EXERCISE DIRECTIONS →
Copy out precisely the line that holds "subtotal: 9885.00 -> 10164.00" and all the lines following it in the data, up to and including the last one, and no others.

Source data:
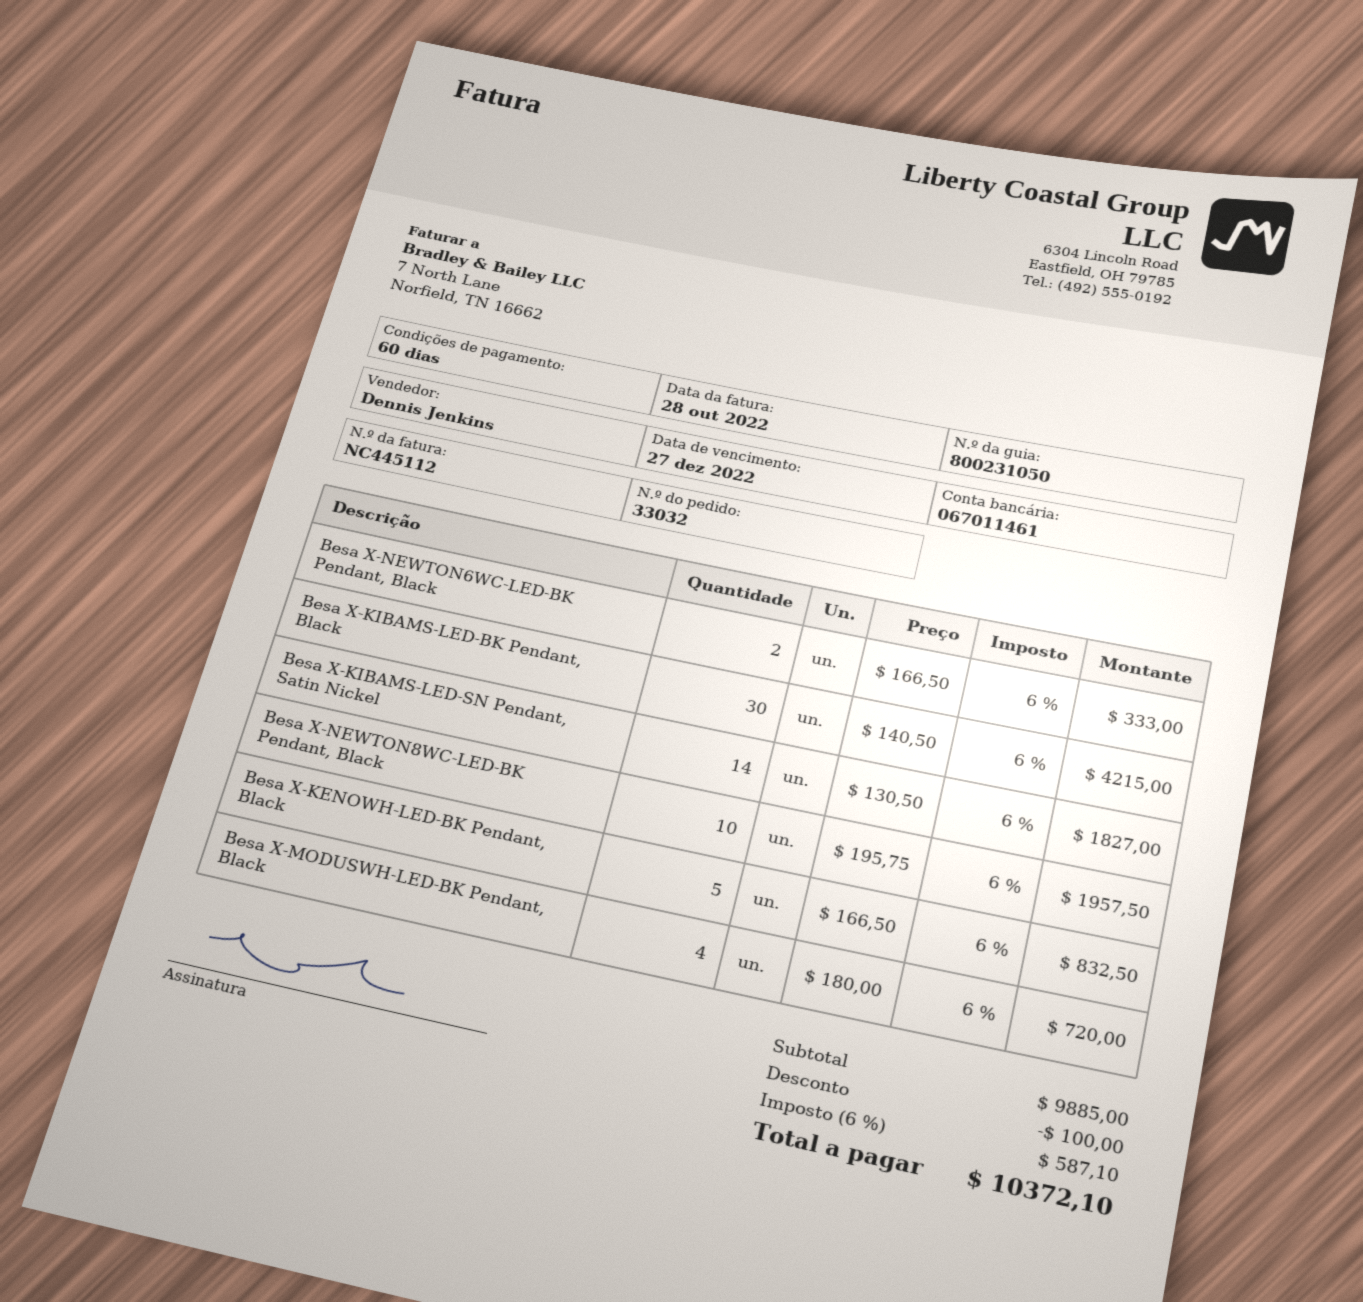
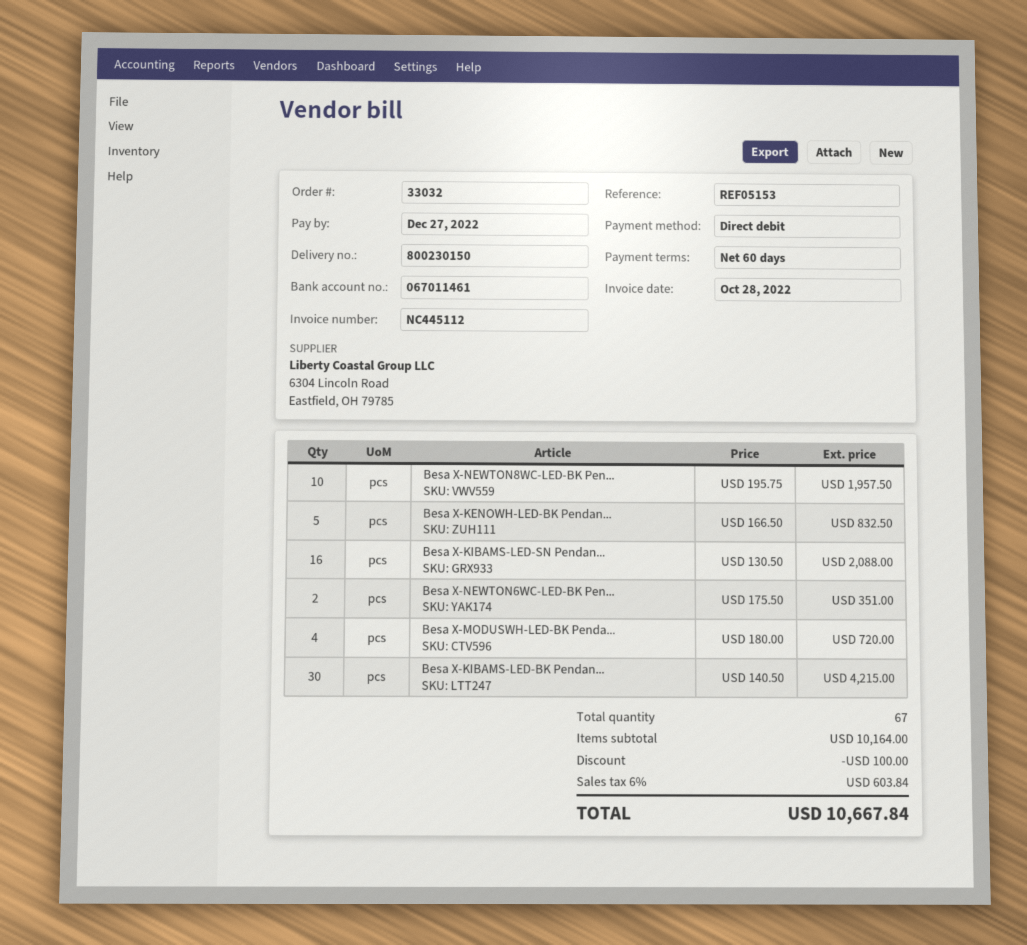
delivery note number: 800231050 -> 800230150
Besa X-NEWTON6WC-LED-BK Pendant, Black: 2 x 166.50 = 333.00 -> 2 x 175.50 = 351.00
Besa X-KIBAMS-LED-SN Pendant, Satin Nickel: 14 x 130.50 = 1827.00 -> 16 x 130.50 = 2088.00
subtotal: 9885.00 -> 10164.00
tax: 6% = 587.10 -> 6% = 603.84
total: 10372.10 -> 10667.84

OUTPUT OF THE EXERCISE →
subtotal: 9885.00 -> 10164.00
tax: 6% = 587.10 -> 6% = 603.84
total: 10372.10 -> 10667.84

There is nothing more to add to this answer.